UK & World News
Abu Qatada Acquitted Of Terror Conspiracy
Radical cleric Abu Qatada has been acquitted of terrorism charges by Jordan's state security court.
The verdict was in relation to a series of bomb plots in 1998, targeting the Jerusalem Hotel and American School in the Jordanian capital, Amman.
The verdict on a second charge relating to a foiled bomb plot targeting tourist sites in Jordan during New Year celebrations in 2000 has been postponed.
The Palestinian-Jordanian preacher, who was once referred to as "Osama Bin Laden's right-hand man in Europe" by a Spanish judge, will remain in Jordanian custody until the verdict is delivered on the second charge.
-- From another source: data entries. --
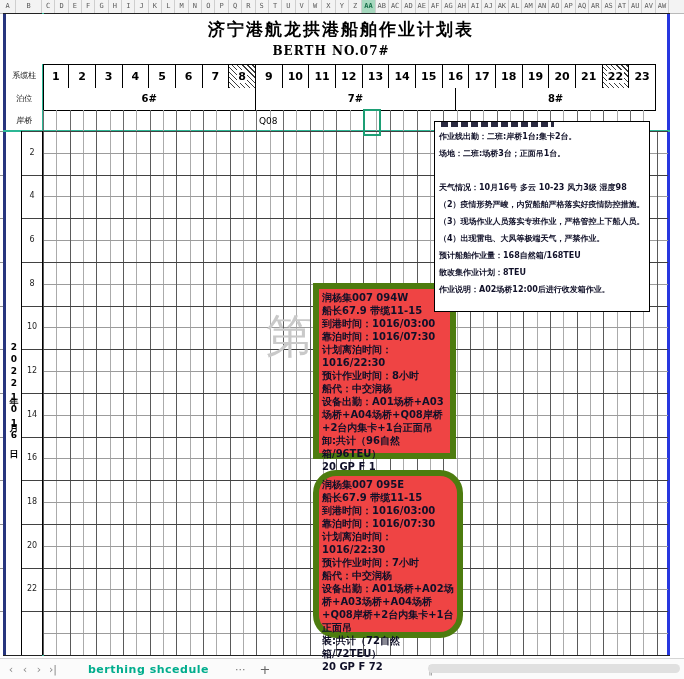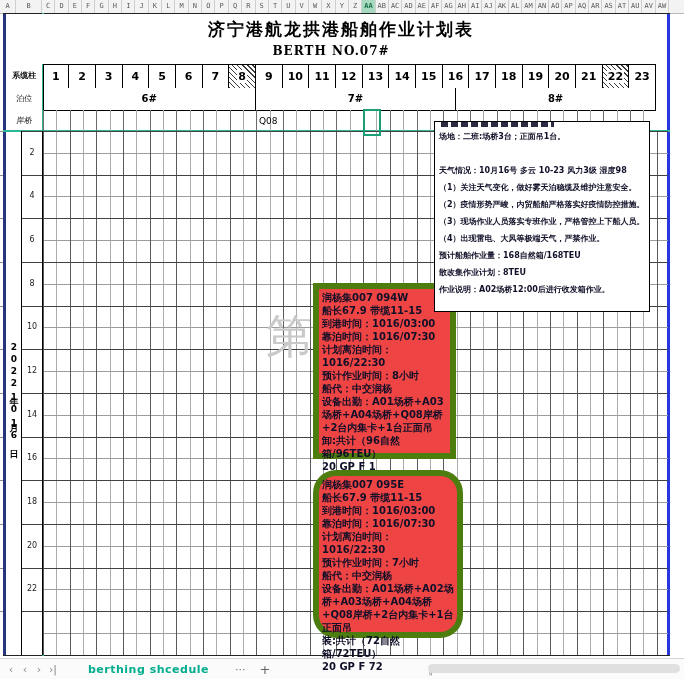"系缆柱" div.rowlabel { font-weight: bold -> none }
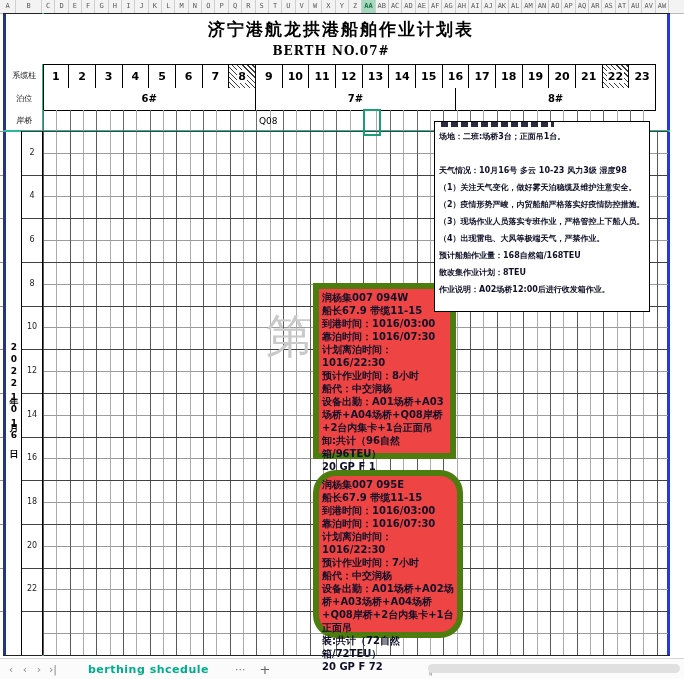"作业线出勤：二班:岸桥1台;集卡2台。" div.txtline { html: none -> <div>作业线出勤：二班:岸桥1台;集卡2台。</div> }
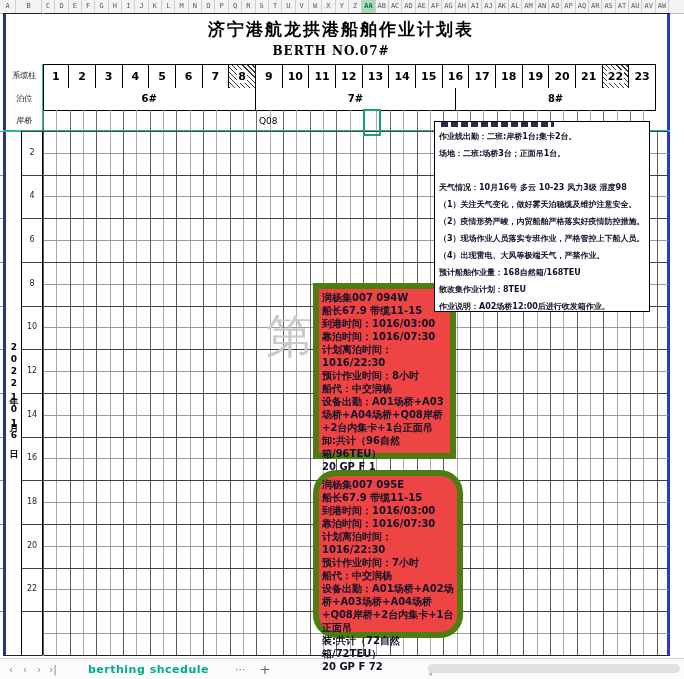"（1）关注天气变化，做好雾天泊稳缆及维护注意安全。" div.txtline { html: <div>（1）关注天气变化，做好雾天泊稳缆及维护注意安全。</div> -> none }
The cleric had already been convicted and sentenced on both charges by a trial in absentia, but had avoided Jordanian justice after being granted asylum in the UK.
He lost his refugee status in the UK in 2002, when he was detained on suspicion of terrorism offences, and was held on an indefinite order at various high-security establishments, such as HMP Belmarsh and Long Larton.
Following the scrapping of indefinite detention in 2005, Abu Qatada was released on a control order, and the Government began attempts to deport him to Jordan.
His eight-year legal battle to avoid deportation ended last year, after he accepted that a 'memorandum of understanding' signed between the UK and Jordanian governments meant he could receive a fair trial.
The agreement stipulated that although he would be tried in a military-security court, the case would be heard by a civilian judge.
It also guaranteed that evidence which may have been acquired through torture would not be eligible in the case.
The allegation that torture had been used to get information that incriminated Qatada was fundamental to his lawyers' case against deportation.
During Qatada's trial in absentia over the 1998 bombings, evidence from plot ringleader Abdul Nasser Al Hamasher was used to suggest Al Qaeda, via Qatada, had encouraged and supported the attacks.
Al Hamsher later alleged he had been tortured into making such statements.
During the current trial, Bethlehem-born Qatada used the platform to proclaim his innocence, but also to comment on the recent 'fitna', or disagreement, between rival jihadist rebel groups fighting in Syria.
According to the Arabic newspaper Al Hayat, Qatada called on ISIS and jihadi rival Jahbat Al Nusra, to unify under the leadership of Al Qaeda chief Ayman Al Zawahiri.
Although Qatada remains in custody, his conviction on the second charge relating to the millennium celebrations plot now hangs in the balance.
The acquittal will be seen as a blow to the Home Office who spent millions fighting for his deportation, but Downing Street said he would not be allowed to return to the UK.
"This is a man who the British courts have deemed a risk to national security," the Prime Minister's spokesman said.
"You saw the outcome, the very successful outcome, of all the work the Home Secretary and her team did when Mr Qatada was put on a plane to Jordan, and he is not coming back."
For the Jordanian authorities, the prospect that Qatada may soon walk free right in the midst of the tide of violence that is sweeping neighbouring Iraq and Syria will be a major concern.
Earlier this month Sheikh Abu Mohammed Al Maqdisi, another leading radical Sunni cleric who has been described as the "mentor" to Zawahiri, was released from Jordanian prison after serving a sentence for terrorism offences.